Fred realigned the viewscreen controls and a thin, shadowy figure with grey hair and a long face appeared. "Use the force, Luke!"

"It's just that old guy again. I wish we could figure out where those transmissions are coming from." Fred spun the dials again. "It doesn't matter though, I still think that our whole lifestyle is too... unlifelike. Take those people we met on that last planet, for instance."

"Oh, the Bikini-Clad Warrior Maidens from Rhylanor VII?" Buzz nudged his crewmate with an elbow. "Some hot mamas there, eh?"

"That's just it," said Fred. "They weren't real."

"They sure looked real to me."

"Real women are capable of carrying on intelligent conversations.

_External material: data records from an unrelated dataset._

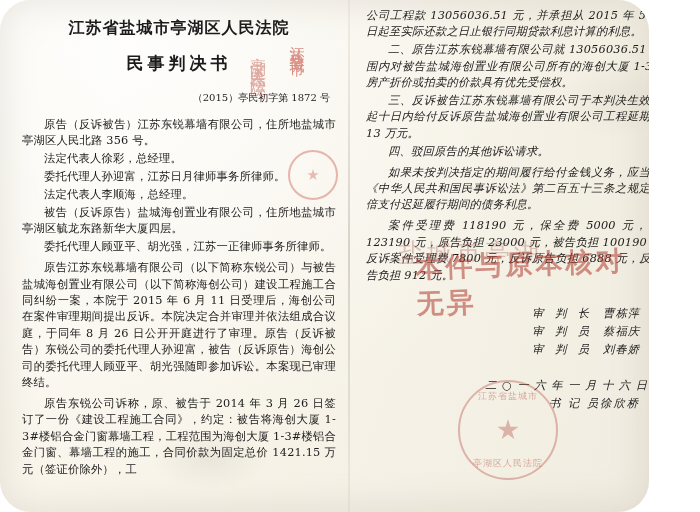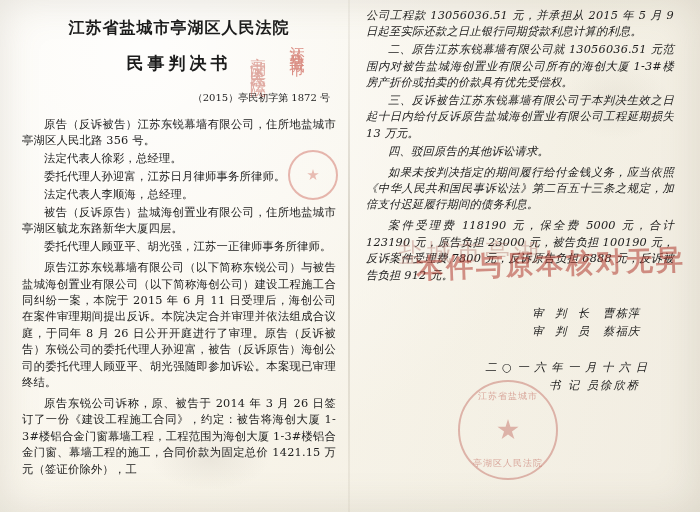--- a/index.html
+++ b/index.html
@@ -9,12 +9,13 @@
   }
   #page {
     position: relative;
-    width: 700px;
+    width: 649px;
     height: 512px;
     background: #fdfcf8;
     overflow: hidden;
     font-family: "DejaVu Sans", "Liberation Sans", sans-serif;
     color: #1b1b1b;
+    border-radius: 31px;
   }
   
   #paper-tint {

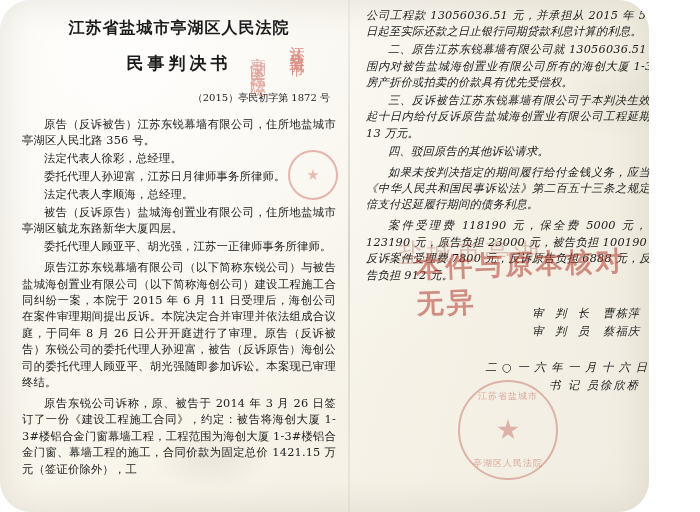--- a/index.html
+++ b/index.html
@@ -298,6 +298,9 @@
       <div class="sig-row">
         <span class="role">审 判 员</span><span class="name">蔡福庆</span>
       </div>
+      <div class="sig-row">
+        <span class="role">审 判 员</span><span class="name">刘春娇</span>
+      </div>
       <div class="date-row">二 ○ 一 六 年 一 月 十 六 日</div>
       <div class="clerk-row">
         <span class="role">书 记 员</span><span class="name">徐欣桥</span>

Real women don't hang around holding spears waiting for off-worlders to drop by and attempt to colonize them. Real women get cold if they live on a glacial planet wearing nothing but leather bikinis."

"What are you trying to say, Fred?"

"I'm saying that everywhere we go, everything we do, is a cliché. Look at you. Look at how you're dressed!"

Buzz glanced down at his silver jumpsuit, purple lightning bolt sewn on his chest. He felt the lining of his full-length scarlet cape, then reached up to his gold-plated helmet, complete with a tiny wing over each ear. "What's wrong with this?"

"Not very practical, is it?"

"No," answered Buzz, "but I'm easily recognized in a crowd."

"And that Princess Lehigh we met! The one who spent four months in the jungle without messing up her hair. Just exactly what was she the princess of, anyway?"

Buzz thought about this a moment. "I haven't the faintest idea."

"You see? We're living our lives in some weird stereotypical fantasy. There's no meaning to any of it." Fred stood up, banging his head on the spacial air-conditioning unit.

"Maybe you're right," said Buzz, fingering his blaster.

"And stop fingering your blaster! It makes me nervous."

Buzz made up his mind. "Well, if you're not going to help me out of this situation, that's the way it's going to be. Chonk and I will do it ourselves." He flicked the intercom lever, signalling the six-foot hair-covered alien manning the laser turret. "Chonk, are you ready for action?"

"Freunde, schöner Götterfunken,
Tochter aus Elysium,
Wir betreten feuer-trunken,
Himmlische, dein Heiligtum!"

"What the heck was that?" yelled Fred.

"I don't believe it," muttered Buzz. "That overgrown hamster is back there singing along with the ominous background music."

"That does it. I'm leaving." Fred stormed out of the cockpit, heading for the escape pod.

The speaker crackled, and Admiral Gonzoll reappeared. "Could we get on with it? I have a luncheon date in an hour."

"Be with you in just a bit, Commander." Buzz turned a dial on the screen.

"Use the force, Lu--"

Buckburn switched the screen off. Indicator lights told him that the escape pod had just launched. He sat back in his chair. He took off his helmet, turning it round and round in his hands, staring blankly at the plastic wings. "Those warrior maidens were airheads, come to think of it." Buzz reached out for the screen controller, but paused. Slowly he set the dials to signal the Imperium command ship.

"You'll never take me alive, salamander breath! Long live our rebellious cause!"

I know, I know, it sounds an awful lot like Zapp Brannigan and Kif from Futurama. Check the date again: this story was written in 1985!